Gösteri, güvenlik güçleri tarafından "izinsiz" olduğu gerekçesiyle cop ve biber gazıyla dağıtılmıştı. Karar, güvenlik güçlerinin müdahalesi sırasında yere düşüp yedi polis memuru tarafından copla dövülen Nergis İzci tarafından açılan davada verildi.

Polisin göstericilere karşı kullandığı gücün "orantısız ve kamu düzenini sağlamak için gereksiz" olduğuna kanaat getiren AİHM, bu durumu da Avrupa İnsan Hakları Sözleşmesi'nin "toplantı özgürlüğü"yle ilgili 11'inci maddesine aykırı buldu.
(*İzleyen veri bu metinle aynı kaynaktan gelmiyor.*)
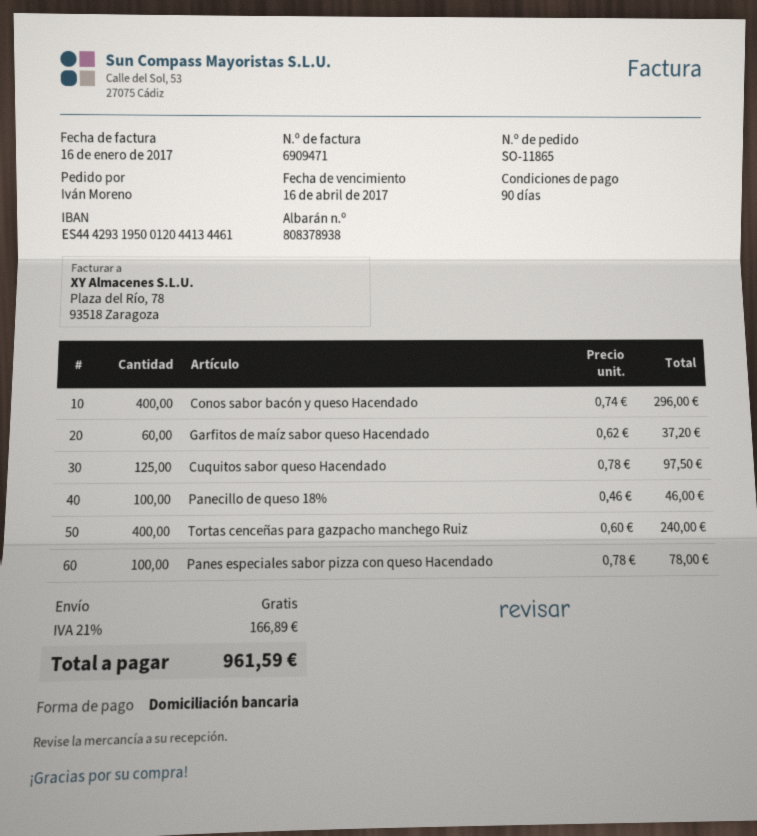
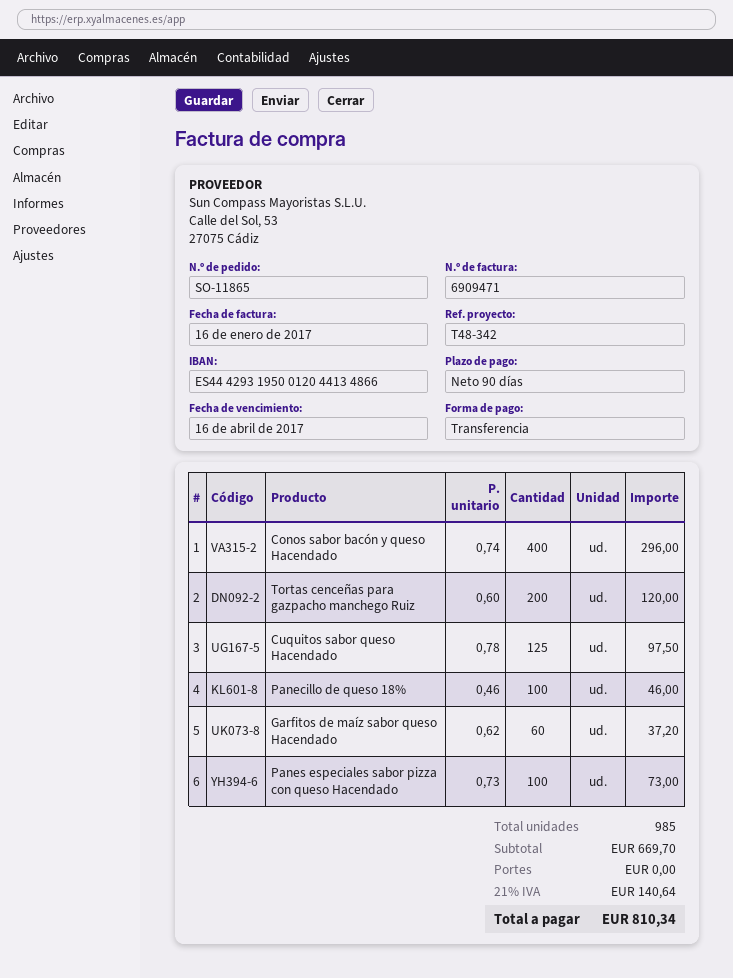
payment method: direct debit -> bank transfer
bank account: ES4442931950012044134461 -> ES4442931950012044134866
Tortas cenceñas para gazpacho manchego Ruiz: 400 x 0.60 = 240.00 -> 200 x 0.60 = 120.00
Panes especiales sabor pizza con queso Hacendado: 100 x 0.78 = 78.00 -> 100 x 0.73 = 73.00
tax: 21% = 166.89 -> 21% = 140.64
total: 961.59 -> 810.34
Türk hükümeti davayla ilgili olarak AİHM önünde yaptığı savunmada, polisin "orantılı güç" kullandığı tezini işledi. Ancak AİHM, Türk hükümetinin "delil" olarak AİHM'ye ilettiği video görüntülerinin polisin "şiddetli yöntemlere başvurduğunu" gösterdiğini, bu nedenle Türk hükümetinin tezlerini "ikna edici bulmadığını" not etti.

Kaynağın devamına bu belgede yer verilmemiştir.